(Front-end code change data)
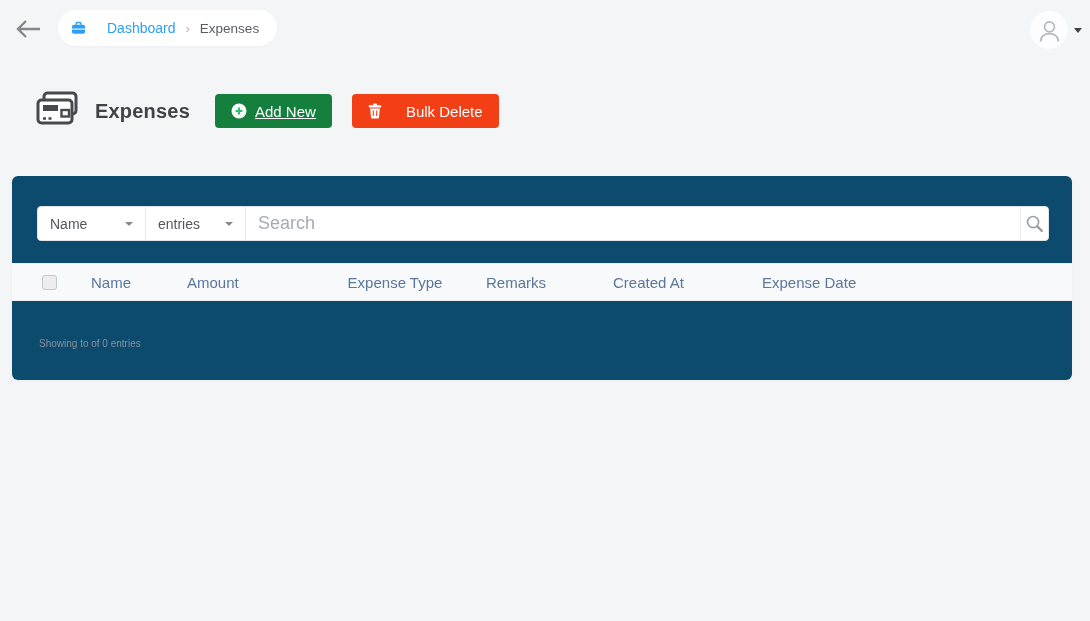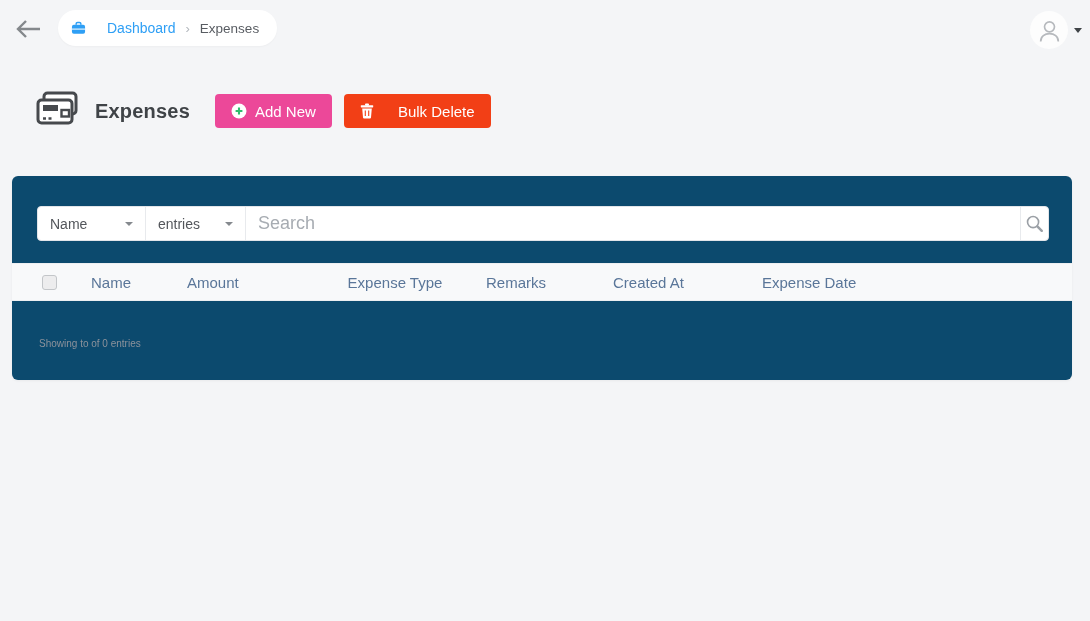--- a/index.html
+++ b/index.html
@@ -58,22 +58,22 @@
     margin-left: 13px;
     font-size: 20px; font-weight: bold; color: #3f4347;
     letter-spacing: 0.2px;
   }
   .btn {
     height: 34px; border: none; border-radius: 4px;
     color: #ffffff; font-size: 15px; font-family: inherit;
     display: flex; align-items: center; gap: 8px;
     padding: 0 16px; cursor: pointer;
   }
-  .btn-add { background: #ec4899; margin-left: 25px; }
-  .btn-delete { background: #f23f16; margin-left: 12px; gap: 24px; }
+  .btn-add { background: #15803d; margin-left: 25px; text-decoration: underline; }
+  .btn-delete { background: #f23f16; margin-left: 20px; gap: 24px; }
 
   
   .card {
     position: absolute; left: 12px; top: 176px;
     width: 1060px; height: 204px;
     background: #0c4a6e; border-radius: 6px;
     box-shadow: 0 1px 3px rgba(0,0,0,0.05);
   }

WORK TASK:
Beginning with the line that has "display: flex; align-items: center;", set down each line through the last one above, exactly, and nothing else.

REPLY:
     display: flex; align-items: center; gap: 8px;
     padding: 0 16px; cursor: pointer;
   }
-  .btn-add { background: #ec4899; margin-left: 25px; }
-  .btn-delete { background: #f23f16; margin-left: 12px; gap: 24px; }
+  .btn-add { background: #15803d; margin-left: 25px; text-decoration: underline; }
+  .btn-delete { background: #f23f16; margin-left: 20px; gap: 24px; }
 
   
   .card {
     position: absolute; left: 12px; top: 176px;
     width: 1060px; height: 204px;
     background: #0c4a6e; border-radius: 6px;
     box-shadow: 0 1px 3px rgba(0,0,0,0.05);
   }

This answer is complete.